DOI: 10.15227/orgsyn.097.0038

Preparation of (-)-Levoglucosenone from Cellulose Using Sulfuric Acid in Polyethylene Glycol

Submitted by J. Klepp,^# W. Dillon,^# Y. Lin,^% P. Feng,^& and B. W. Greatrex^#1*

Checked by Yusuke Imamura, Masanori Nagatomo, and Masayuki Inoue

1. Procedure (Note 1)

A.(-)-Levoglucosenone (LGO, 1). Polyethylene glycol 4000 (PEG) (200 g) (Note 2) is ground to a course powder (Figure 1) in a mortar (φ: 200 mm) and pestle (203 mm) and placed in a 500 mL beaker. A diluted solution of sulfuric acid (2.50 g, 25.5 mmol) in methanol (15 mL) (Note 3) is added at ambient temperature (22 °C) and the powder is mixed using a large spatula (18 cm) to distribute the acid into the powdered PEG and allowing most of the methanol to evaporate.

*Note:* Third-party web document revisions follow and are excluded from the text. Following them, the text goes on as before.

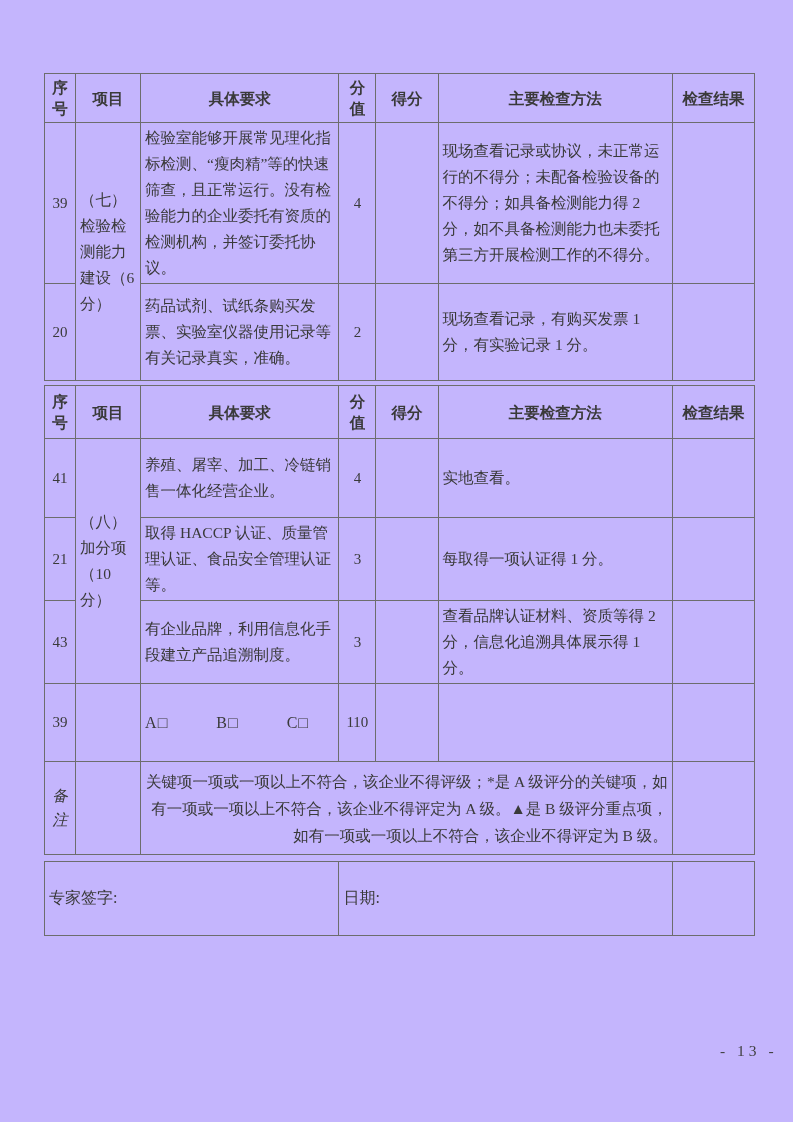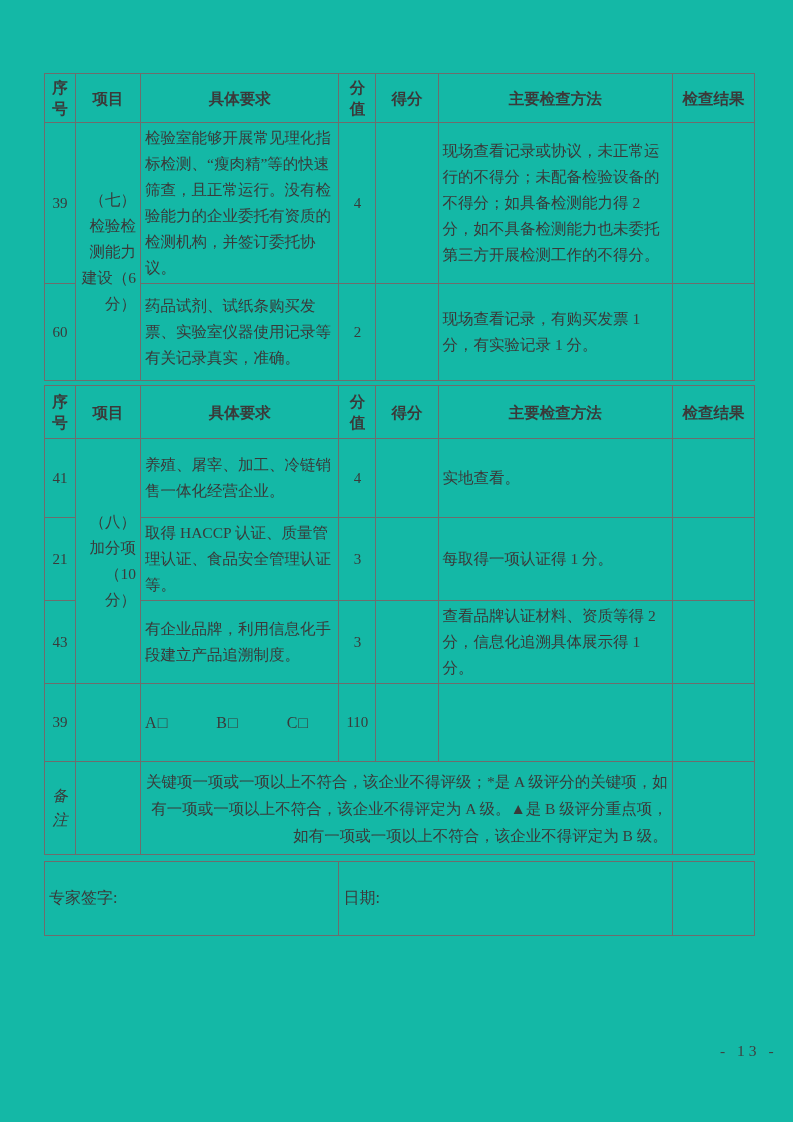--- a/index.html
+++ b/index.html
@@ -3,21 +3,21 @@
 <meta charset="utf-8">
 <style>
   html,body{margin:0;padding:0;}
   body{
     width:793px;height:1122px;
     background:#fdfdfc;
     font-family:"Liberation Serif","DejaVu Serif",serif;
     color:#3a3a3a;
     overflow:hidden;
   }
-  .page{position:relative;width:793px;height:1122px;background:#14b8a6;}
+  .page{position:relative;width:793px;height:1122px;background:#c4b5fd;}
   table.grid{
     position:absolute;
     border-collapse:collapse;
     table-layout:fixed;
     width:711px;
     left:44px;
     font-size:15.5px;
     color:#3a3a3a;
   }
   table.grid td, table.grid th{
@@ -31,21 +31,21 @@
   .t3{top:861px;}
   th.hd{
     font-weight:bold;
     font-size:15.5px;
     text-align:center;
     line-height:21px;
     padding:2px 2px;
   }
   td.c{text-align:center;line-height:24px;}
   td.l{text-align:left;padding:3px 9px;line-height:26px;}
-  td.item{text-align:right;line-height:26px;padding:2px 5px;}
+  td.item{text-align:left;line-height:26px;padding:2px 5px;}
   td.num{text-align:center;font-size:15px;}
   td.opts{padding-left:9px;}
   .optrow{display:flex;gap:48px;align-items:center;}
   .opt{font-size:16px;letter-spacing:1px;}
   td.remark-label{text-align:center;line-height:24px;padding:2px 6px;font-style:italic;}
   td.remark-text{text-align:right;padding:6px 12px;line-height:27px;}
   td.sig{text-align:left;vertical-align:middle;padding:4px 12px;font-size:16px;}
   .pagenum{
     position:absolute;
     left:720px;top:1042px;
@@ -82,21 +82,21 @@
     <tr style="height:156px">
       <td class="num">39</td>
       <td class="item" rowspan="2">（七）检验检测能力建设（6分）</td>
       <td class="l">检验室能够开展常见理化指标检测、“瘦肉精”等的快速筛查，且正常运行。没有检验能力的企业委托有资质的检测机构，并签订委托协议。</td>
       <td class="num">4</td>
       <td class="c"></td>
       <td class="l">现场查看记录或协议，未正常运行的不得分；未配备检验设备的不得分；如具备检测能力得 2 分，如不具备检测能力也未委托第三方开展检测工作的不得分。</td>
       <td class="c"></td>
     </tr>
     <tr style="height:97px">
-      <td class="num">60</td>
+      <td class="num">20</td>
       <td class="l">药品试剂、试纸条购买发票、实验室仪器使用记录等有关记录真实，准确。</td>
       <td class="num">2</td>
       <td class="c"></td>
       <td class="l">现场查看记录，有购买发票 1 分，有实验记录 1 分。</td>
       <td class="c"></td>
     </tr>
   </tbody>
     </table>
 
   <table class="grid t2">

Cellulose powder (50 g, 308 mmol of monomer) (Note 4) is added and the powders combined by stirring with the spatula for three minutes giving an intimate mixture of PEG/acid and cellulose powders (Figure 2). The powder mixture is transferred using a large powder funnel into a 1 L three-necked, round-bottomed flask. The left neck is equipped with a distillation head with the water-cooled Liebig condenser and 100 mL receiver flask. The center neck is equipped with a 29/32 cap, and the right neck is equipped with a thermocouple inserted through a 15/25 rubber septum (Figure 3). Two traps are connected to distillation setup. The first one is 100 mL two-necked flask and the second trap is a cold-finger. Each trap is cooled to -78 °C using a dry ice/methanol bath.

Figure 1. Ground PEG 4000

Figure 2. Diluted H₂SO₄ being added to PEG (left) and appearance of the PEG/acid/cellulose mixture (right)

Figure 3. Pyrolysis setup (top), and cold traps (bottom left: 1st trap, bottom right: 2nd trap).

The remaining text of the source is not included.